▶ _EXTRACTED INFORMATION_:

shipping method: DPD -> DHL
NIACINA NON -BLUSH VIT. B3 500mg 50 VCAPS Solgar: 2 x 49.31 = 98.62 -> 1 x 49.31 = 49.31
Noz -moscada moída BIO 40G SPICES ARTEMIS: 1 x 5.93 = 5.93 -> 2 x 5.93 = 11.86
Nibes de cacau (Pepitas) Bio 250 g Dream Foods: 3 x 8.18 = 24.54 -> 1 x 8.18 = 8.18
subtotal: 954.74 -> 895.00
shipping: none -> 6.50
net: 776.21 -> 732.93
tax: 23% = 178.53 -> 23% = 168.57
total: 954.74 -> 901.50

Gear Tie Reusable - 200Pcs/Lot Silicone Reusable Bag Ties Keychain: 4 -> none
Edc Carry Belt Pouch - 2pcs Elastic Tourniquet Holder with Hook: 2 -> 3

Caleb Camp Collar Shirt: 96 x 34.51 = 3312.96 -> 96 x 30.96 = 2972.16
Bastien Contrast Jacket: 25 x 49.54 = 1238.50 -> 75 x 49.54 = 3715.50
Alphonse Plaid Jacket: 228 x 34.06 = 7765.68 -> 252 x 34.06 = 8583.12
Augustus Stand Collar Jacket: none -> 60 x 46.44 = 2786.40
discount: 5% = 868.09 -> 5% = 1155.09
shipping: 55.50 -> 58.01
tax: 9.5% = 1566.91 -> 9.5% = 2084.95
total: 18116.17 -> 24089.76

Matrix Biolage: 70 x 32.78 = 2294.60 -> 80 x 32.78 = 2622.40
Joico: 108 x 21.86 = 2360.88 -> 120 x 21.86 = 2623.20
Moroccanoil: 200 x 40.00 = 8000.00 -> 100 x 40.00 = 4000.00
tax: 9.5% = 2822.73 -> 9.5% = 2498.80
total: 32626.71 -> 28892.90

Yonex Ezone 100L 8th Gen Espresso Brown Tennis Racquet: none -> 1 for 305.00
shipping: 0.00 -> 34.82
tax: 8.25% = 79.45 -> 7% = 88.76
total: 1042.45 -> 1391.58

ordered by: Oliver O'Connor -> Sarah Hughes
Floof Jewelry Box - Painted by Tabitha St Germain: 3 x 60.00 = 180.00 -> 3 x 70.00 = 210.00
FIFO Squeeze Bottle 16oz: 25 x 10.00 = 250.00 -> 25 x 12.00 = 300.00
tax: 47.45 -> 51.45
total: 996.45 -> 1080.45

▶ _TASK TO CARRY OUT_: Copy the listing above. Match every line exactly.

▶ _YOUR SOLUTION_:
shipping method: DPD -> DHL
NIACINA NON -BLUSH VIT. B3 500mg 50 VCAPS Solgar: 2 x 49.31 = 98.62 -> 1 x 49.31 = 49.31
Noz -moscada moída BIO 40G SPICES ARTEMIS: 1 x 5.93 = 5.93 -> 2 x 5.93 = 11.86
Nibes de cacau (Pepitas) Bio 250 g Dream Foods: 3 x 8.18 = 24.54 -> 1 x 8.18 = 8.18
subtotal: 954.74 -> 895.00
shipping: none -> 6.50
net: 776.21 -> 732.93
tax: 23% = 178.53 -> 23% = 168.57
total: 954.74 -> 901.50

Gear Tie Reusable - 200Pcs/Lot Silicone Reusable Bag Ties Keychain: 4 -> none
Edc Carry Belt Pouch - 2pcs Elastic Tourniquet Holder with Hook: 2 -> 3

Caleb Camp Collar Shirt: 96 x 34.51 = 3312.96 -> 96 x 30.96 = 2972.16
Bastien Contrast Jacket: 25 x 49.54 = 1238.50 -> 75 x 49.54 = 3715.50
Alphonse Plaid Jacket: 228 x 34.06 = 7765.68 -> 252 x 34.06 = 8583.12
Augustus Stand Collar Jacket: none -> 60 x 46.44 = 2786.40
discount: 5% = 868.09 -> 5% = 1155.09
shipping: 55.50 -> 58.01
tax: 9.5% = 1566.91 -> 9.5% = 2084.95
total: 18116.17 -> 24089.76

Matrix Biolage: 70 x 32.78 = 2294.60 -> 80 x 32.78 = 2622.40
Joico: 108 x 21.86 = 2360.88 -> 120 x 21.86 = 2623.20
Moroccanoil: 200 x 40.00 = 8000.00 -> 100 x 40.00 = 4000.00
tax: 9.5% = 2822.73 -> 9.5% = 2498.80
total: 32626.71 -> 28892.90

Yonex Ezone 100L 8th Gen Espresso Brown Tennis Racquet: none -> 1 for 305.00
shipping: 0.00 -> 34.82
tax: 8.25% = 79.45 -> 7% = 88.76
total: 1042.45 -> 1391.58

ordered by: Oliver O'Connor -> Sarah Hughes
Floof Jewelry Box - Painted by Tabitha St Germain: 3 x 60.00 = 180.00 -> 3 x 70.00 = 210.00
FIFO Squeeze Bottle 16oz: 25 x 10.00 = 250.00 -> 25 x 12.00 = 300.00
tax: 47.45 -> 51.45
total: 996.45 -> 1080.45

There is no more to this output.